Do you see many cars with blacked-out windows? Black rims? BMWs or Ford Mustangs that look and sound aggressive?

Do you feel awkward when at a light and the car next to you is blasting trendy music?


----------



## Niko.613 (Nov 23, 2009)

No awkwardness, all I have to do is think where they got their car from (Mommy and Daddy, yet they still act tuff)
as well as all the tickets they get from the tinted out windows


----------



## jd3 (Oct 8, 2004)

I just laugh at all the sheet metal rattling.


----------



## rcnute (Dec 21, 2004)

Start rapping back and tell them they got served.


----------



## philippec (Jun 16, 2002)

Get off my lawn!!


----------



## wim (Feb 28, 2005)

Well, I'm in my late 60s and I'm always reminded of how I tortured my parents with endless playing of Bill Haley's "Rock Around the Clock"— on their turntable, no less. Of course, we also had other ways of torturing adults, like the wheel-driven "alarm bicycle bell" that made them jump out of their skin if you ran up behind them at 30 km/h and pulled the bell cord...


----------



## Slim Again Soon (Oct 25, 2005)

I like listening to it. I hear lots of music that I wouldn't play ... interesting exposure to something new.

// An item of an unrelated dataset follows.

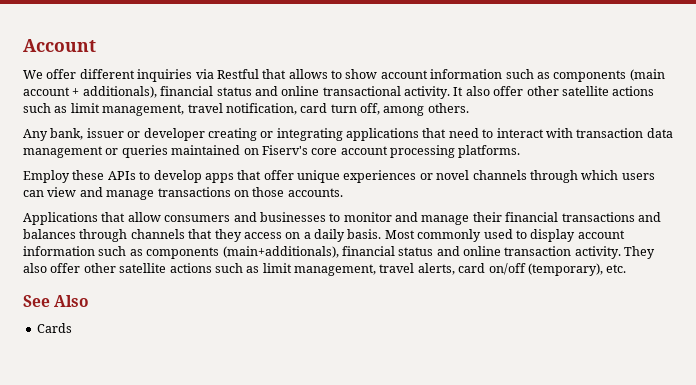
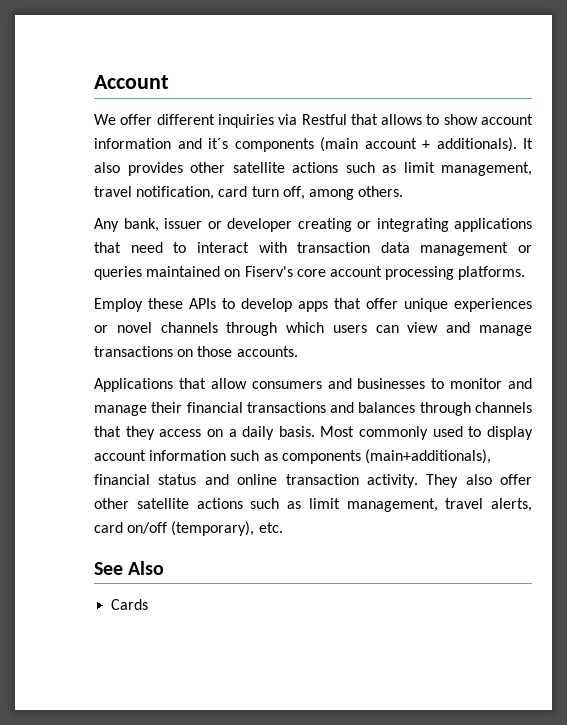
- We offer different inquiries via Restful that allows to show account information such as components (main account + additionals), financial status and online transactional activity.
+ We offer different inquiries via Restful that allows to show account information and it´s components (main account + additionals).
- It also offer other satellite actions such as limit management, travel notification, card turn off, among others.
+ It also provides other satellite actions such as limit management, travel notification, card turn off, among others.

And ... it cuts the boredom of waiting for the light to turn green.


----------



## ARP (Mar 7, 2002)

*I always wonder...*

Where's my mohawk grenade launcher when I need it.


----------



## JacoStillLives (May 7, 2010)

philippec said:


> Get off my lawn!!



hahahaha yes.

Just to think when everyone was that age they were probably just as annoying.

Can't wait until I'm in my 40's so I can start complaining about teenagers.


----------



## Mr. Versatile (Nov 24, 2005)

wim said:


> Well, I'm in my late 60s and I'm always reminded of how I tortured my parents with endless playing of Bill Haley's "Rock Around the Clock"— on their turntable, no less. Of course, we also had other ways of torturing adults, like the wheel-driven "alarm bicycle bell" that made them jump out of their skin if you ran up behind them at 30 km/h and pulled the bell cord...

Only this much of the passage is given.